作者
Johanna Theruvath,Elena Sotillo,Christopher Mount,Claus Moritz Graef,Alberto Delaidelli,Sabine Heitzeneder,Louai Labanieh,Shaurya Dhingra,Amaury Leruste,Robbie G. Majzner,Peng Xu,Sabine Mueller,Derek Yecies,Martina Finetti,Daniel Williamson,Pascal Johann,Marcel Kool,Stefan M. Pfister,Martin Hasselblatt,Michael C. Frühwald,Olivier Delattre,Didier Surdez,Franck Bourdeaut,Stéphanie Puget,Sakina Zaïdi,Siddhartha S. Mitra,Samuel Cheshier,Poul H. Sorensen,Michelle Monje,Crystal L. Mackall
摘要
Atypical teratoid/rhabdoid tumors (ATRTs) typically arise in the central nervous system (CNS) of children under 3 years of age. Despite intensive multimodal therapy (surgery, chemotherapy and, if age permits, radiotherapy), median survival is 17 months1,2. We show that ATRTs robustly express B7-H3/CD276 that does not result from the inactivating mutations in SMARCB1 (refs. 3,4), which drive oncogenesis in ATRT, but requires residual SWItch/Sucrose Non-Fermentable (SWI/SNF) activity mediated by BRG1/SMARCA4. Consistent with the embryonic origin of ATRT5,6, B7-H3 is highly expressed on the prenatal, but not postnatal, brain.
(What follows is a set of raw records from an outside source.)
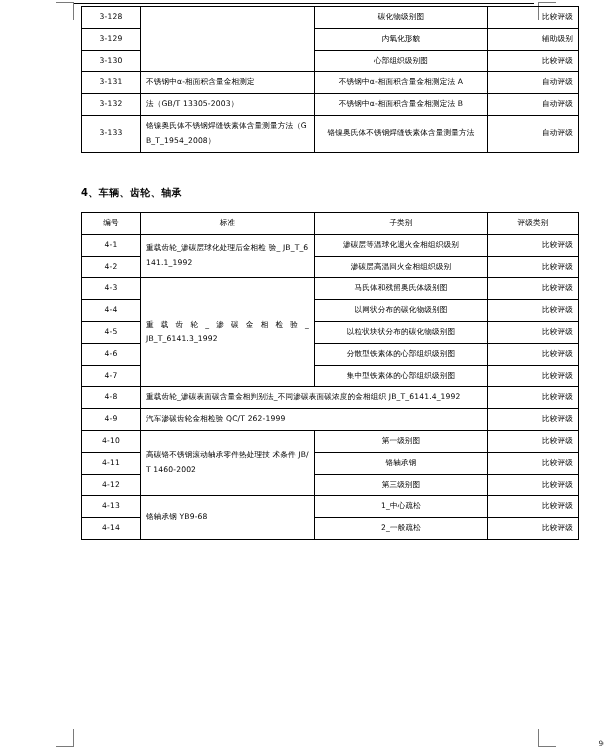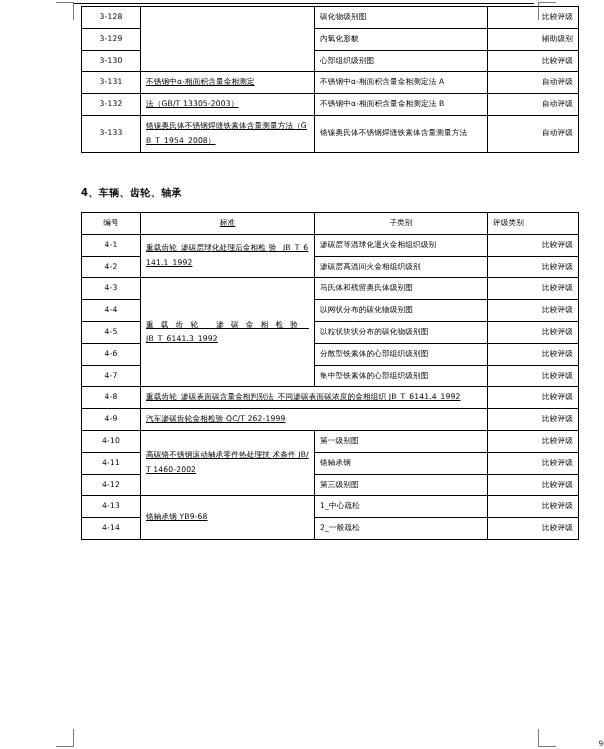"碳化物级别图" .c-sub { text-align: left -> center }
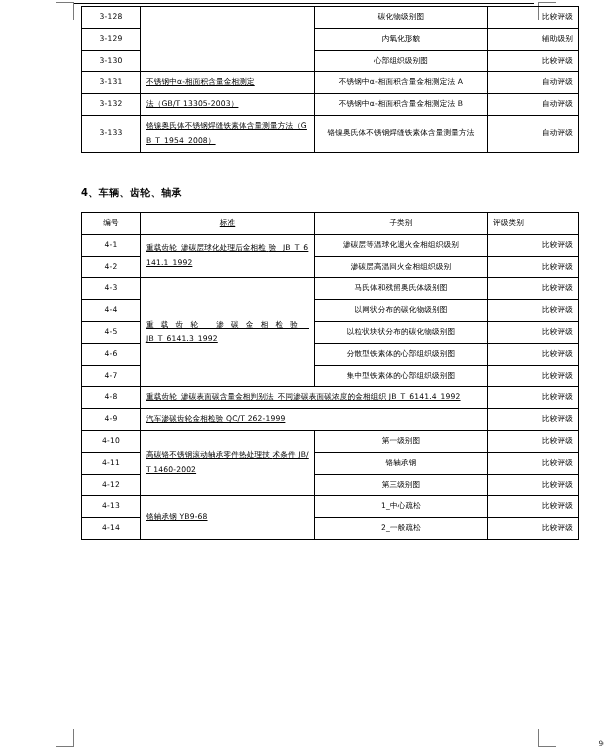"不锈钢中α-相面积含量金相测定" .c-std { text-decoration: underline -> none }
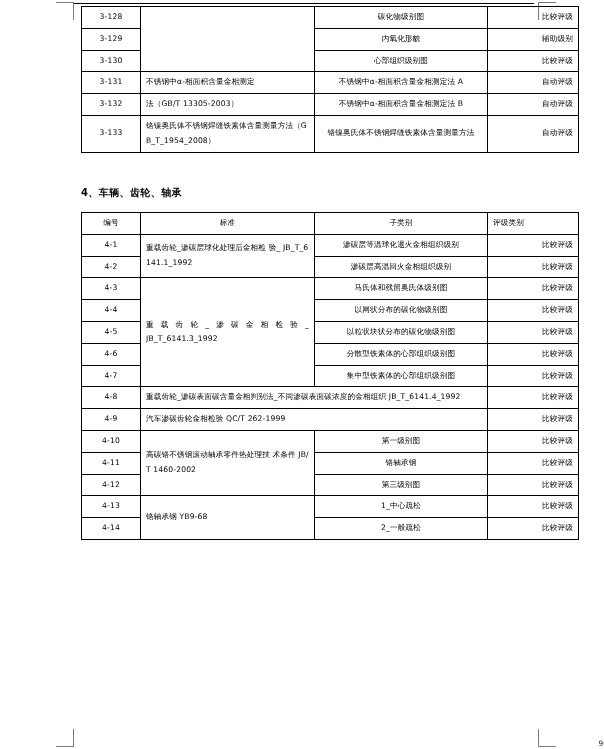"评级类别" .hdr .c-rate { text-align: left -> center }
B7-H3.BB.z-chimeric antigen receptor (CAR) T cells administered intracerebroventricularly or intratumorally mediate potent antitumor effects against cerebral ATRT xenografts in mice, with faster kinetics, greater potency and reduced systemic levels of inflammatory cytokines compared to CAR T cells administered intravenously. CAR T cells administered ICV also traffic from the CNS into the periphery; following clearance of ATRT xenografts, B7-H3.BB.z-CAR T cells administered intracerebroventricularly or intravenously mediate antigen-specific protection from tumor rechallenge, both in the brain and periphery. These results identify B7-H3 as a compelling therapeutic target for this largely incurable pediatric tumor and demonstrate important advantages of locoregional compared to systemic delivery of CAR T cells for the treatment of CNS malignancies.